PROBLEM STATEMENT
In the entries below, begin at the line with "- Future work" and stop after the line with "if not used."; output those lines exactly and omit the pictures.

--

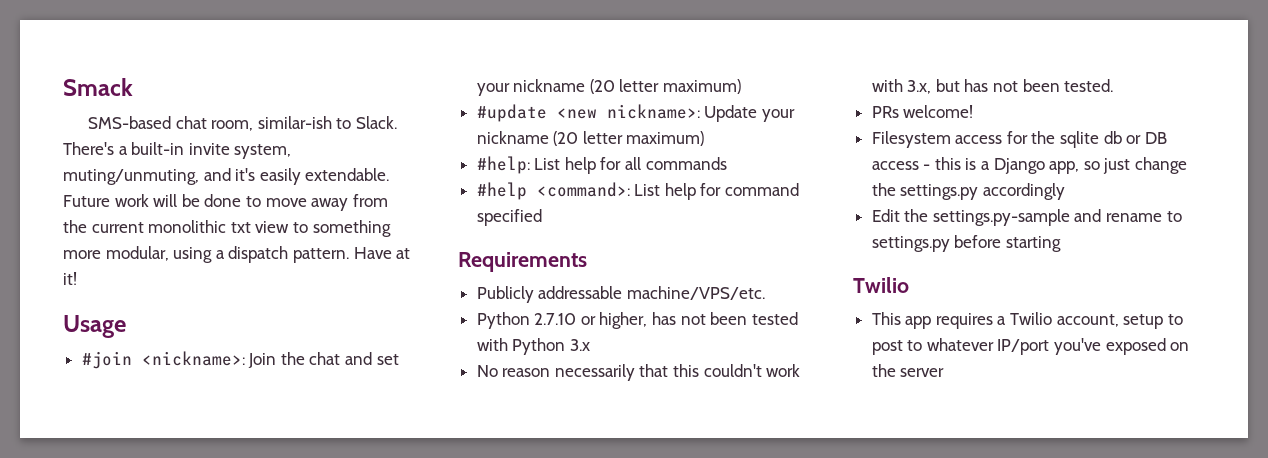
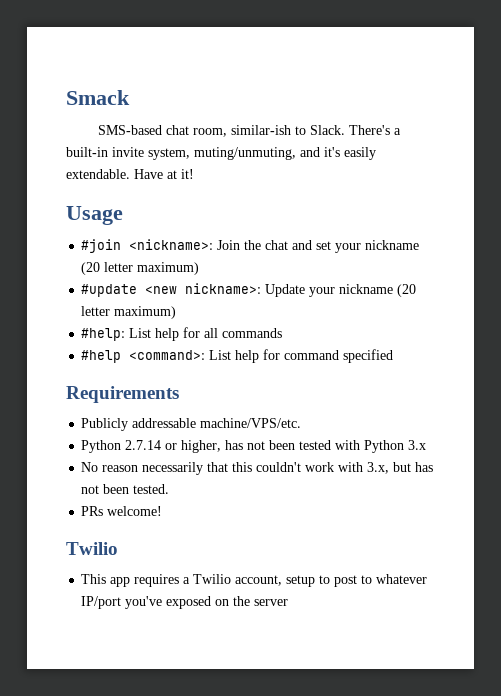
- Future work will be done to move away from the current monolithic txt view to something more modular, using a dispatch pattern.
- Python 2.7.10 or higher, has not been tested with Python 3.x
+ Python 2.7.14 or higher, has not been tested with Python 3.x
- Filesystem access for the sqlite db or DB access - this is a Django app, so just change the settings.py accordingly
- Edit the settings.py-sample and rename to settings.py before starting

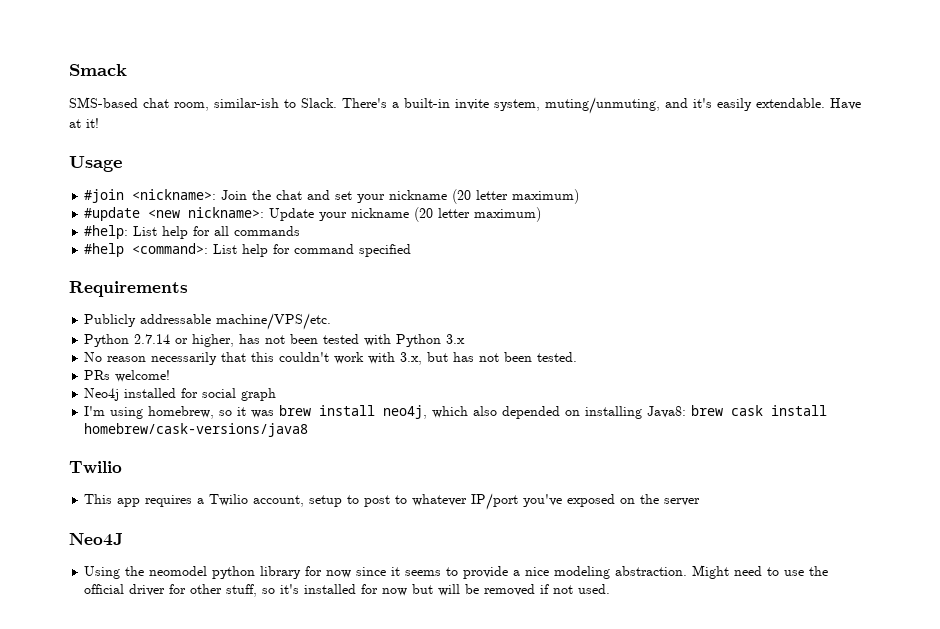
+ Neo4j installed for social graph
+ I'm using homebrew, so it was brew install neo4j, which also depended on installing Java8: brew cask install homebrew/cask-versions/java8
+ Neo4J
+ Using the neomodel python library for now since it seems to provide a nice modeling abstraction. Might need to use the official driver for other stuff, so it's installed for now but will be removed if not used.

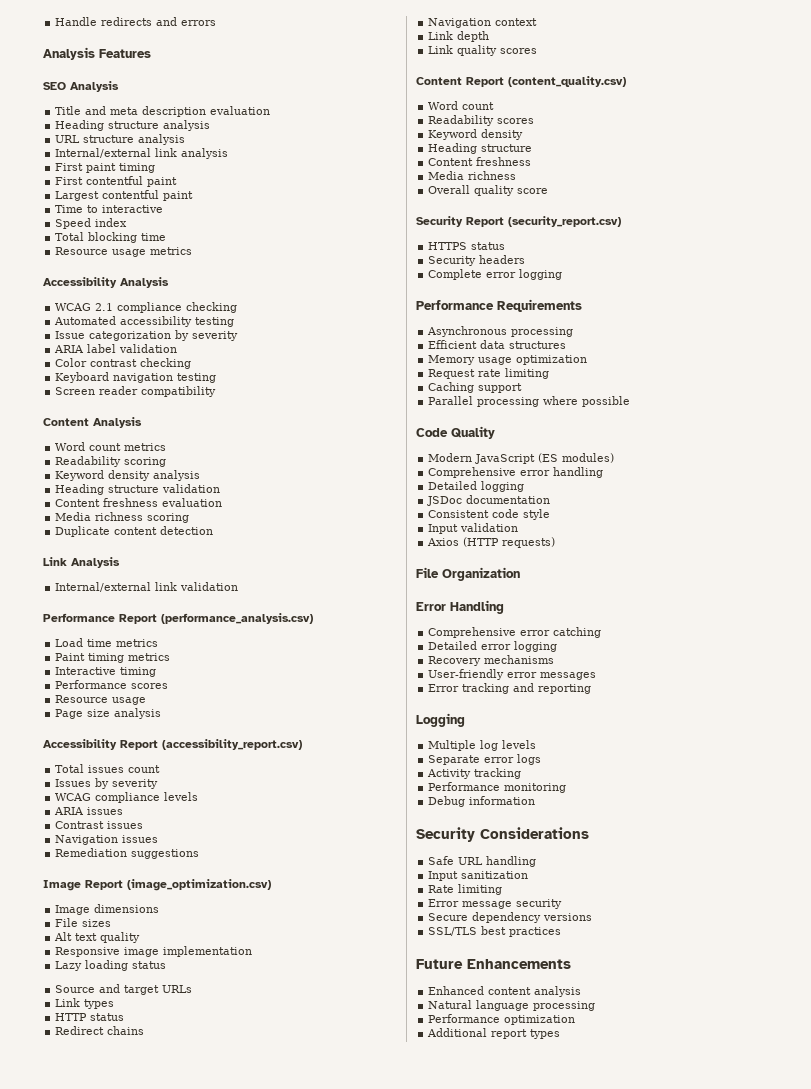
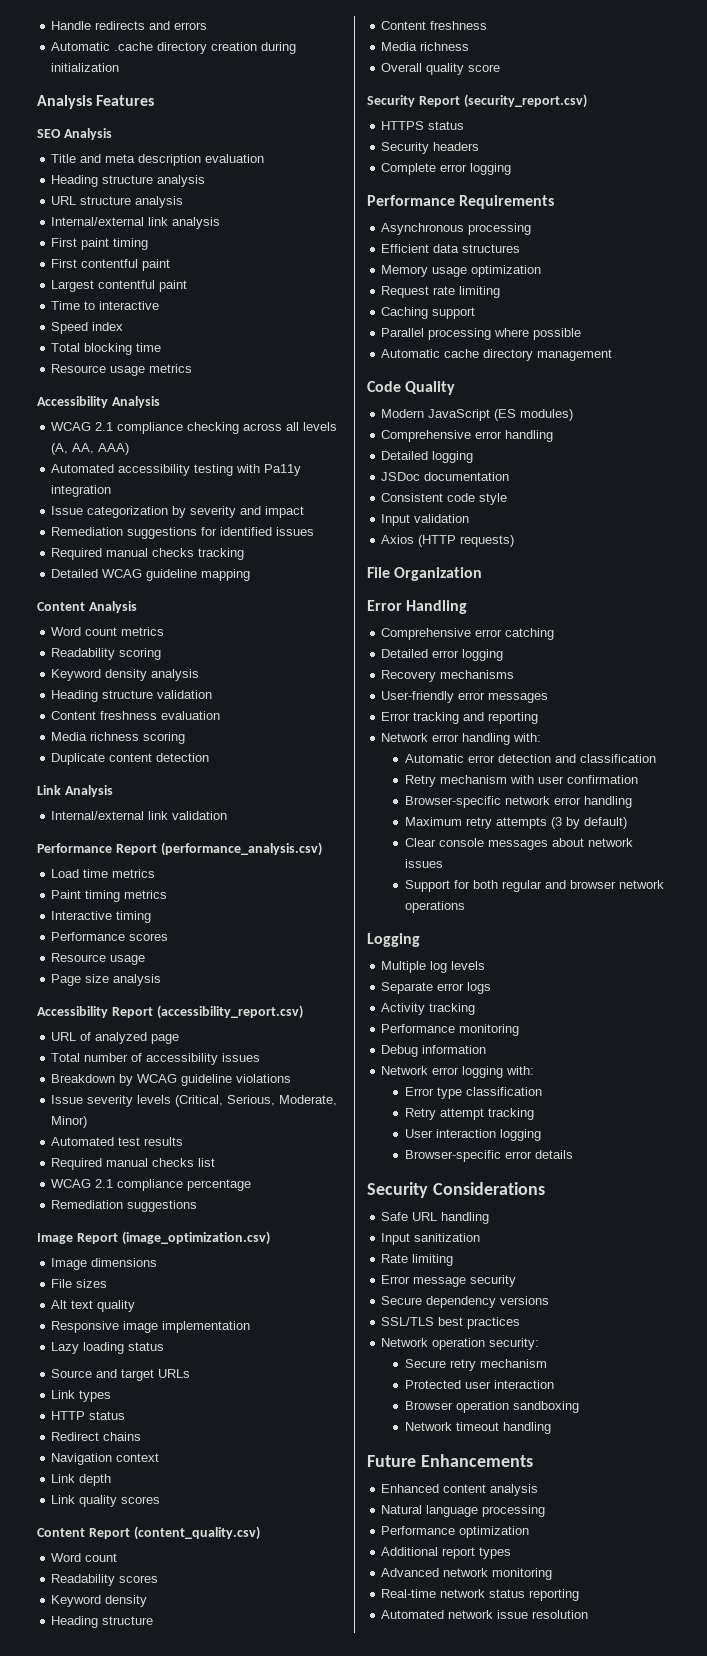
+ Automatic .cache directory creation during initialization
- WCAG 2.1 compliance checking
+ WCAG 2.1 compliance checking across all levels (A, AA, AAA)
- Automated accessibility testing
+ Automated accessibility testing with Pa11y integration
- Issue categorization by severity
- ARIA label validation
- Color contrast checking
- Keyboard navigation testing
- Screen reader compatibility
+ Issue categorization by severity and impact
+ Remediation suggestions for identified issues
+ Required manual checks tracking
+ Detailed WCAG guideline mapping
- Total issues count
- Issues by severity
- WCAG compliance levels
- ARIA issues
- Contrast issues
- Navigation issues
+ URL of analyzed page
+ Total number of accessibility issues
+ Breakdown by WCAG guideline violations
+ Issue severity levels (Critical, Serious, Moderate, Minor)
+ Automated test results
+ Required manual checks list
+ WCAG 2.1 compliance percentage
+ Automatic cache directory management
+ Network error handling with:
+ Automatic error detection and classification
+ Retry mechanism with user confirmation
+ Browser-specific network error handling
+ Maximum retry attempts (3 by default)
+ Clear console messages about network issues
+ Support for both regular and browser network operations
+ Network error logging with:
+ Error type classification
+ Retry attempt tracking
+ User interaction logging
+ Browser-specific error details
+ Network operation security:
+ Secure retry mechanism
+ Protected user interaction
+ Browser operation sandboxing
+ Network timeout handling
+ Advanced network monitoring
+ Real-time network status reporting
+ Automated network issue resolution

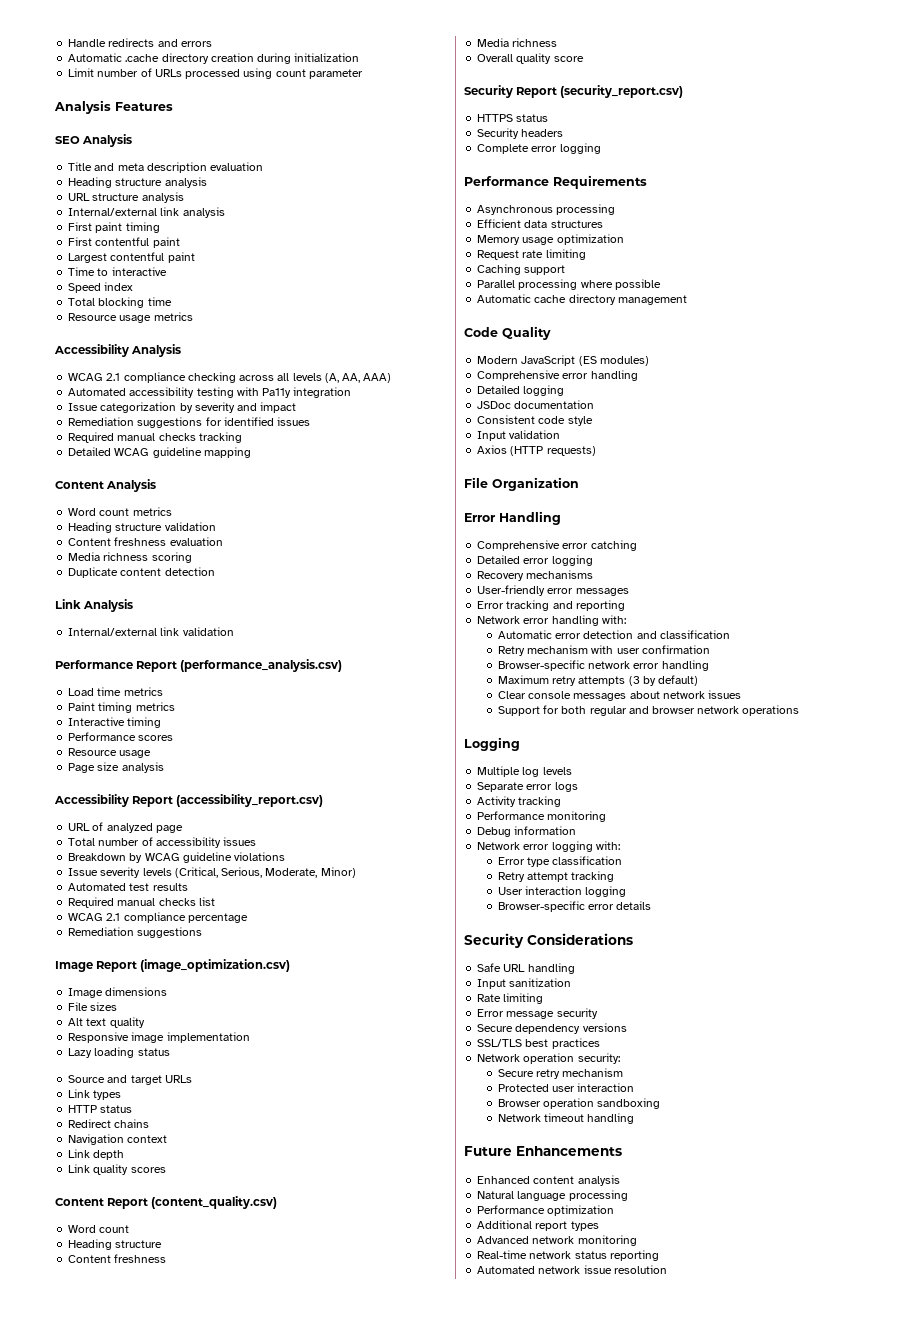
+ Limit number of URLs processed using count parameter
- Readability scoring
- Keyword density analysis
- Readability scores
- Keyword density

--

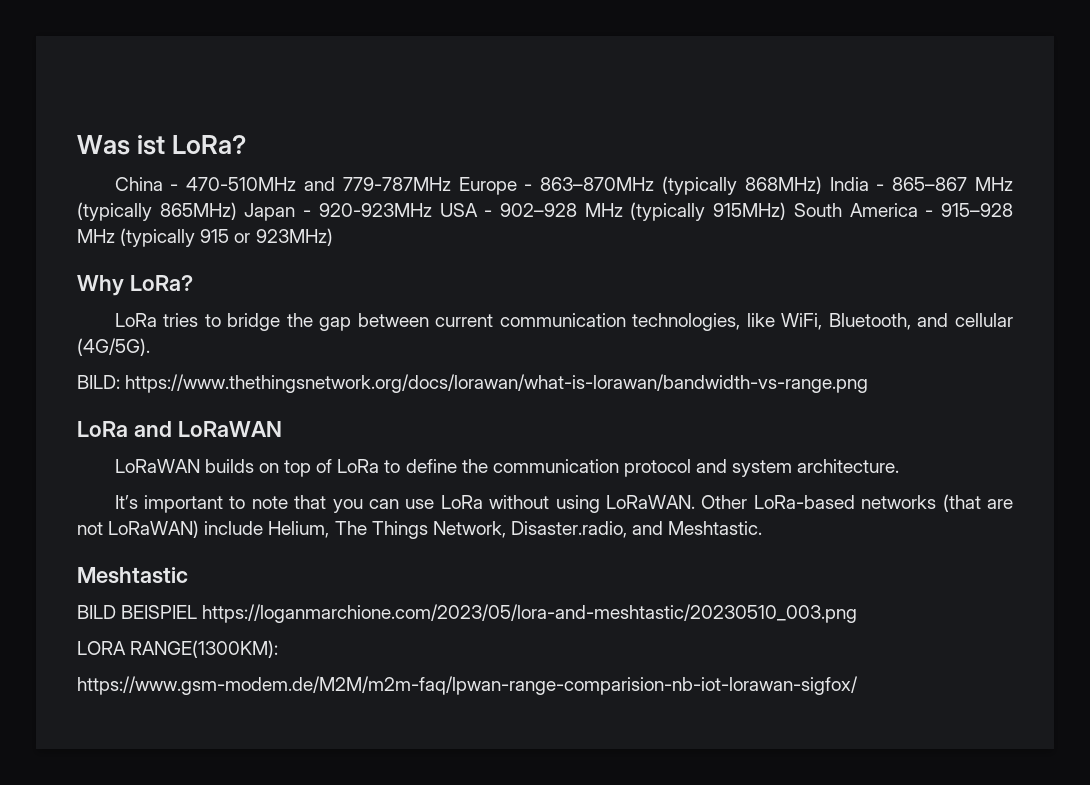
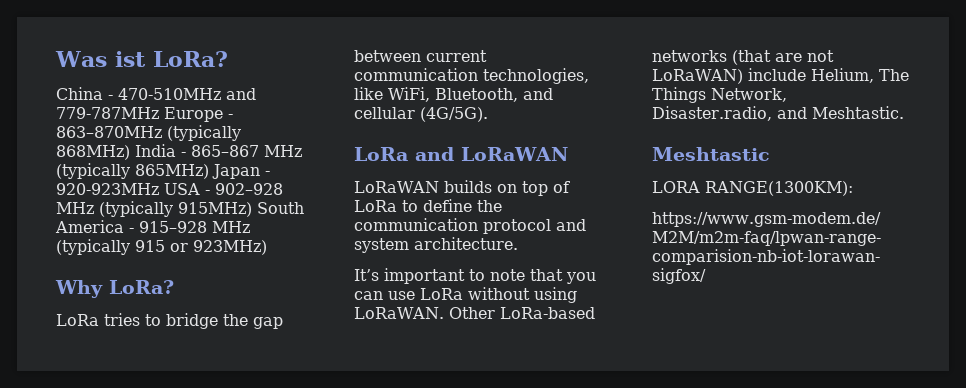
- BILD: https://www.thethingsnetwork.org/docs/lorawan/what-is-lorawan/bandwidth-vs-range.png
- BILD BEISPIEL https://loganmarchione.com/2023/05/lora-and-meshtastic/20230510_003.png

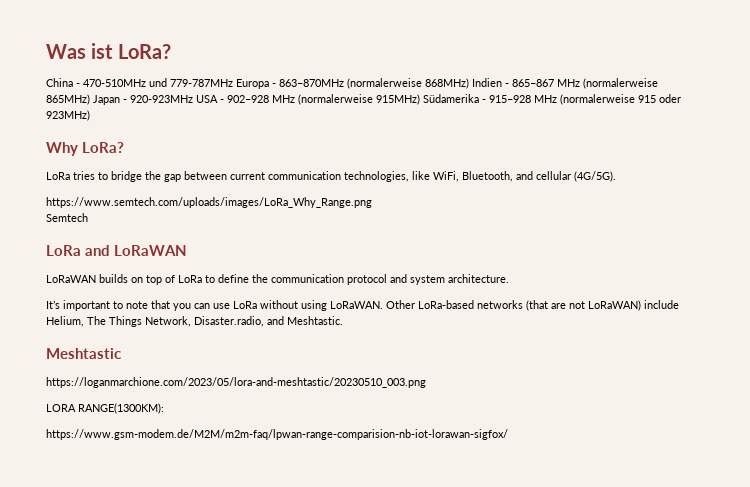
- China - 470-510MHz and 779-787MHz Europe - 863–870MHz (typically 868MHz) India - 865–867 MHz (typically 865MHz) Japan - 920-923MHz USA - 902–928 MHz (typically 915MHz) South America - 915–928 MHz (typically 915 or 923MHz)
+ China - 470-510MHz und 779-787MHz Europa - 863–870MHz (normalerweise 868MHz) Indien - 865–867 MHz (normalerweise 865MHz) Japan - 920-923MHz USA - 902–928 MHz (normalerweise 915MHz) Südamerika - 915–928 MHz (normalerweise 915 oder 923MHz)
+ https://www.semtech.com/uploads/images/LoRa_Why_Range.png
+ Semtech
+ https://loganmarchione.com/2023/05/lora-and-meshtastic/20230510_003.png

--

SOLUTION FOR THIS PROBLEM
- Future work will be done to move away from the current monolithic txt view to something more modular, using a dispatch pattern.
- Python 2.7.10 or higher, has not been tested with Python 3.x
+ Python 2.7.14 or higher, has not been tested with Python 3.x
- Filesystem access for the sqlite db or DB access - this is a Django app, so just change the settings.py accordingly
- Edit the settings.py-sample and rename to settings.py before starting

+ Neo4j installed for social graph
+ I'm using homebrew, so it was brew install neo4j, which also depended on installing Java8: brew cask install homebrew/cask-versions/java8
+ Neo4J
+ Using the neomodel python library for now since it seems to provide a nice modeling abstraction. Might need to use the official driver for other stuff, so it's installed for now but will be removed if not used.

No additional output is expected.